Histoire de la police et de La Poste
Par François Aron
L’affaire du courrier de Lyon
Malle poste sous la Convention,
Paris, musée de la Poste
© Dans les secrets de la police
Éditions de L’Iconoclaste, page 61.
Pour lointaines que soient leurs origines et pour différentes que soient leurs missions, La Poste française et la Police nationale ont été modelées par une même histoire de quatre siècles : elles prennent forme sous une monarchie absolue et centralisée ; au XIXème siècle, l’une et l’autre sont organisées pour être des institutions efficaces de l’Etat ; au XXème siècle, elles cultivent la modernité, tandis que s’affirment la fonction économique de l’une, le caractère régalien de l’autre - mais aussi de part et d’autre, du moins au cours de ces dernières décennies, une attention croissante aux attentes diversifiées de la population, voire à ses difficultés.
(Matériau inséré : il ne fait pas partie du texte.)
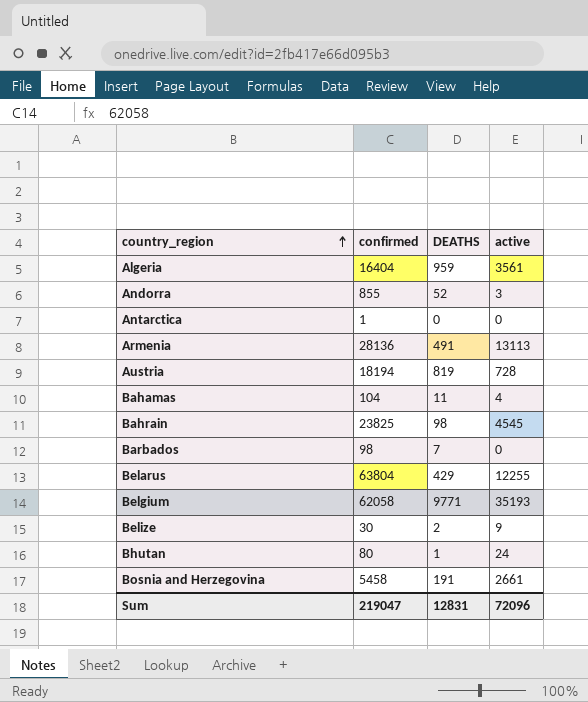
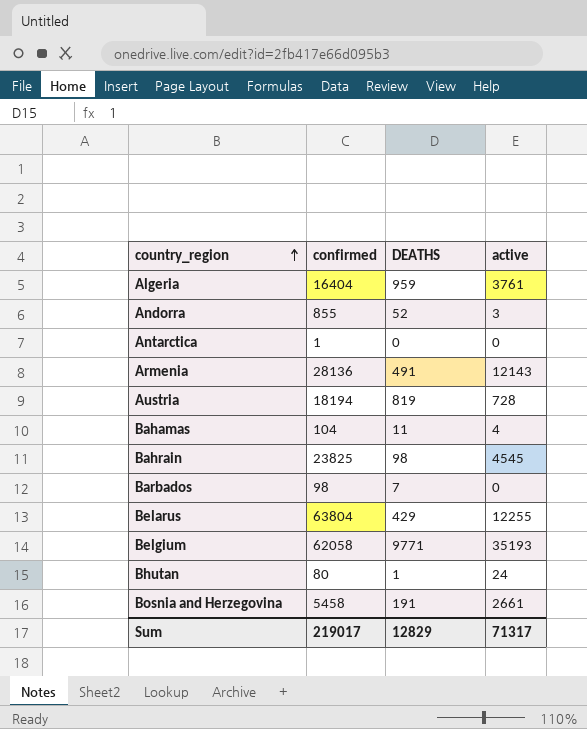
row Belize: 30 | 2 | 9 -> none
Algeria | active: 3561 -> 3761
Armenia | active: 13113 -> 12143
Sum | confirmed: 219047 -> 219017
Sum | DEATHS: 12831 -> 12829
Sum | active: 72096 -> 71317

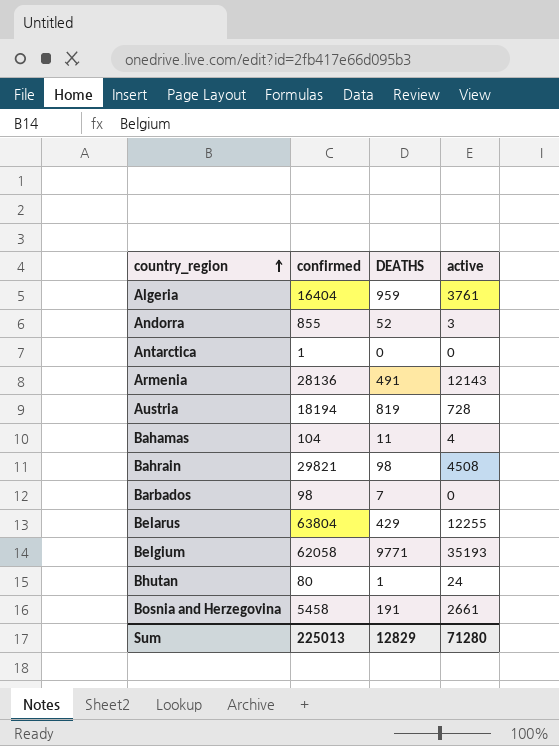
Bahrain | confirmed: 23825 -> 29821
Bahrain | active: 4545 -> 4508
Sum | confirmed: 219017 -> 225013
Sum | active: 71317 -> 71280

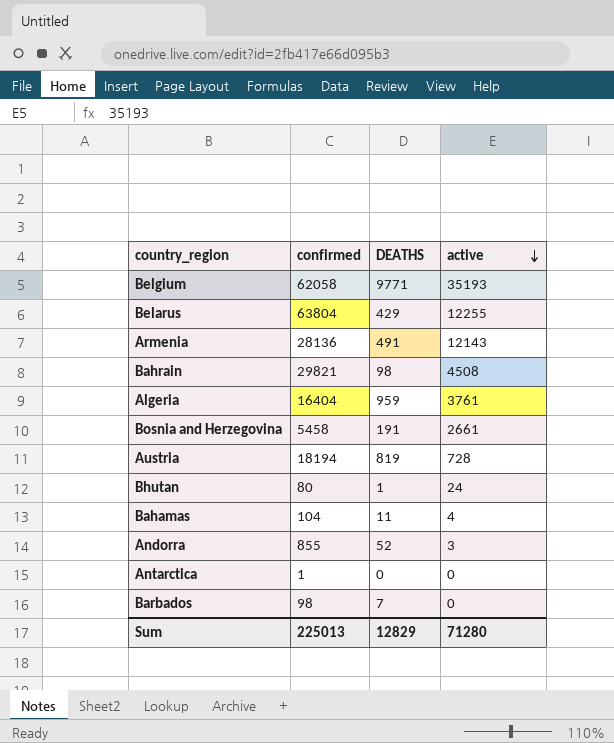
row order: country_region ascending -> active descending

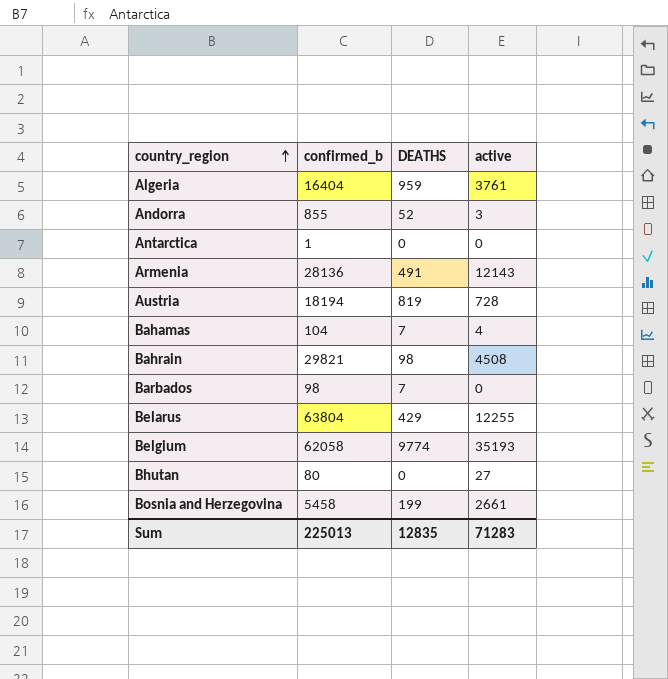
row order: active descending -> country_region ascending
column name: confirmed -> confirmed_b
Bahamas | DEATHS: 11 -> 7
Belgium | DEATHS: 9771 -> 9774
Bhutan | DEATHS: 1 -> 0
Bhutan | active: 24 -> 27
Bosnia and Herzegovina | DEATHS: 191 -> 199
Sum | DEATHS: 12829 -> 12835
Sum | active: 71280 -> 71283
L’histoire de la Police et de La Poste est aussi celle de leur côtoiement : la police intervient pour protéger La Poste, ses personnels, ses clients et les services qu’elle rend au public contre les agressions, les vols, les catastrophes même- de l’attaque des courriers de naguère aux récentes alertes à la « poudre blanche » ; il est vrai que les forces de l’ordre sont aussi requises lors des mouvements sociaux - et que cette histoire mérite aussi qu’on l’écrive. Réciproquement, La Poste a fourni à la Police un moyen de communication essentiel, aujourd’hui concurrencé par des nouvelles technologies de l’information,- expéditions, convocations, télégrammes permettant naguère de prévenir d’un évènement et d’en suivre le déroulement, échanges entre services sur l’ensemble du territoire et dans le monde entier ; bien plus, plaintes ou requêtes, lettres de dénonciation, aveux signés ou anonymes ont, comme le confirme ce livre, alimenté les dossiers et les archives de la Police - sans que celle-ci ait pu se satisfaire des seuls courriers qui lui étaient adressés.
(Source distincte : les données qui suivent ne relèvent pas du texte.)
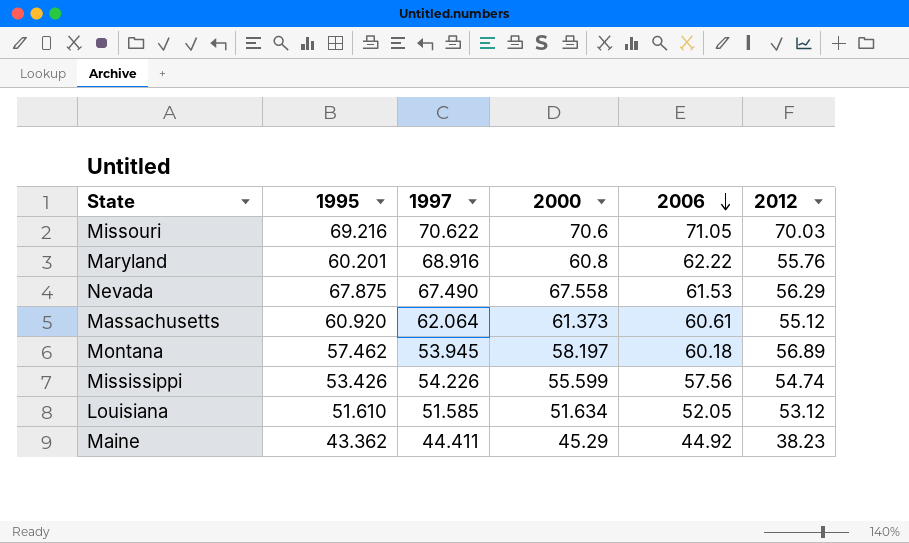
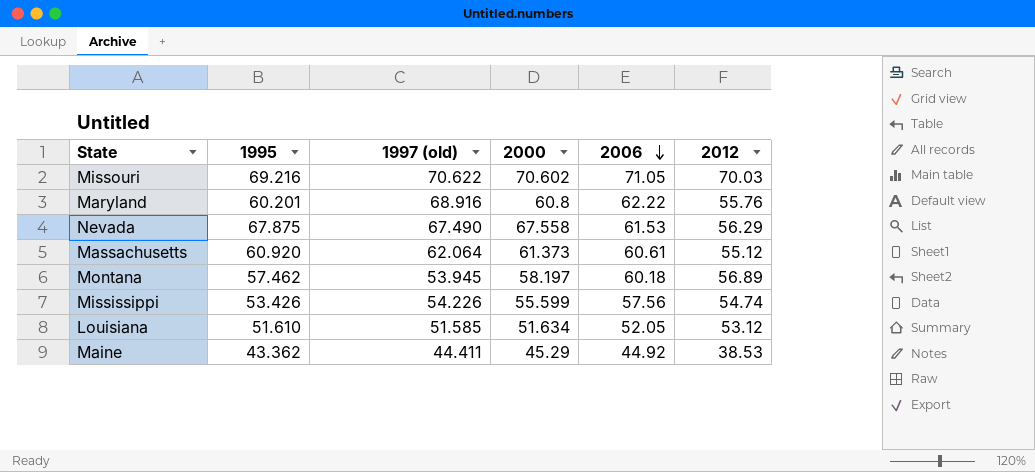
column name: 1997 -> 1997 (old)
Missouri | 2000: 70.6 -> 70.602
Maine | 2012: 38.23 -> 38.53

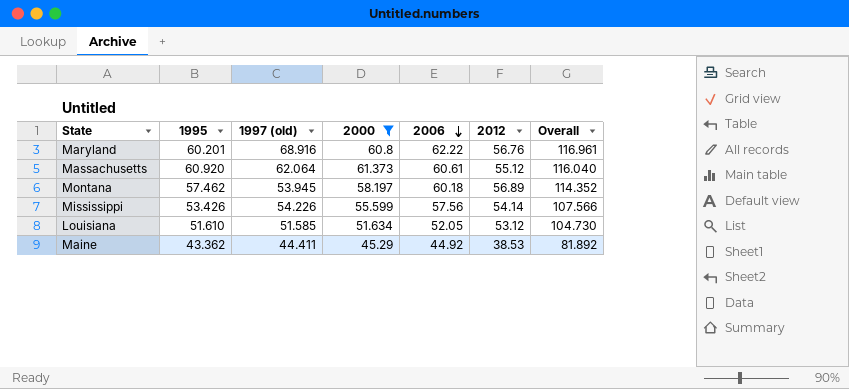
filter: none -> 2000 <= 61.373
column Overall | formula: none -> [1995] + [2012]
Maryland | 2012: 55.76 -> 56.76
Mississippi | 2012: 54.74 -> 54.14

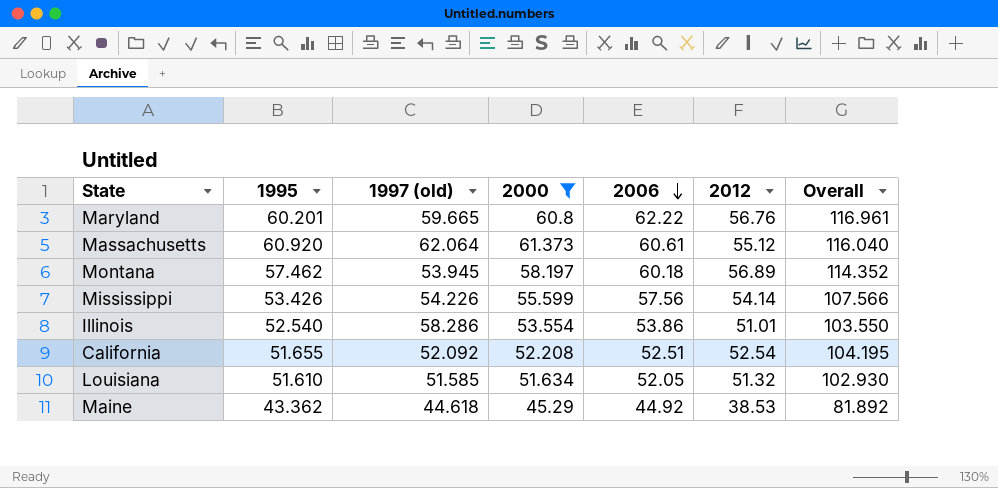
Maryland | 1997 (old): 68.916 -> 59.665
row Illinois: none -> 52.540 | 58.286 | 53.554 | 53.86 | 51.01 | 103.550
row California: none -> 51.655 | 52.092 | 52.208 | 52.51 | 52.54 | 104.195
Louisiana | 2012: 53.12 -> 51.32
Louisiana | Overall: 104.730 -> 102.930
Maine | 1997 (old): 44.411 -> 44.618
La lettre est certes le plus souvent un échange intime et exclusif entre un expéditeur et un destinataire. Toutefois, les monarques de droit divin qui avaient ouvert leurs postes à l’usage des particuliers s’estimaient en droit de vérifier les écrits de leurs sujets ; les intendants des postes organisèrent donc un cabinet noir. La Constituante l’abolit, mais l’inviolabilité du secret de la correspondance qu’elle proclama et respecta, ne résista pas aux dangers que courait la jeune république. Le contrôle des correspondances subsista, à quelques interruptions près, jusqu’à la fin du IIème Empire, sous prétexte de lutter contre les menées de l’étranger - et avec la volonté de surveiller les opposants politiques. La collaboration que La Poste apporta à ces intrusions, alors même que ses agents s’y montraient de plus en plus hostiles, fut discrète - voire volontiers niée par les dirigeants de l’époque - et de moins en moins importante, tandis que la Police acquérait les compétences lui permettant de visiter les lettres qui l’intéressaient dans un flux de courrier croissant, comme de se procurer les renseignements souhaités. En 1845, Edgar Poe fait dire au préfet de police : « j’ai des clés avec lesquelles je puis ouvrir toutes les chambres et tous les cabinets de Paris » dans sa nouvelle « La lettre volée » - elle avait été dérobée hors du circuit postal.
La IIIème république ne reconnaîtra qu’au juge dans le cadre d’une procédure le droit de saisir la correspondance - un équilibre satisfaisant entre les droits de l’individu et ceux de la collectivité, si du moins l’état et ses lois sont respectueux de ceux-là. Un équilibre fragile donc, comme le montrent les détournements de correspondances opérées par des postiers pour sauver des personnes dénoncées à l’occupant sous le régime de Vichy - ou, dans des domaines qui ont pris une grande importance - des débats plus récents sur les écoutes et les fichiers.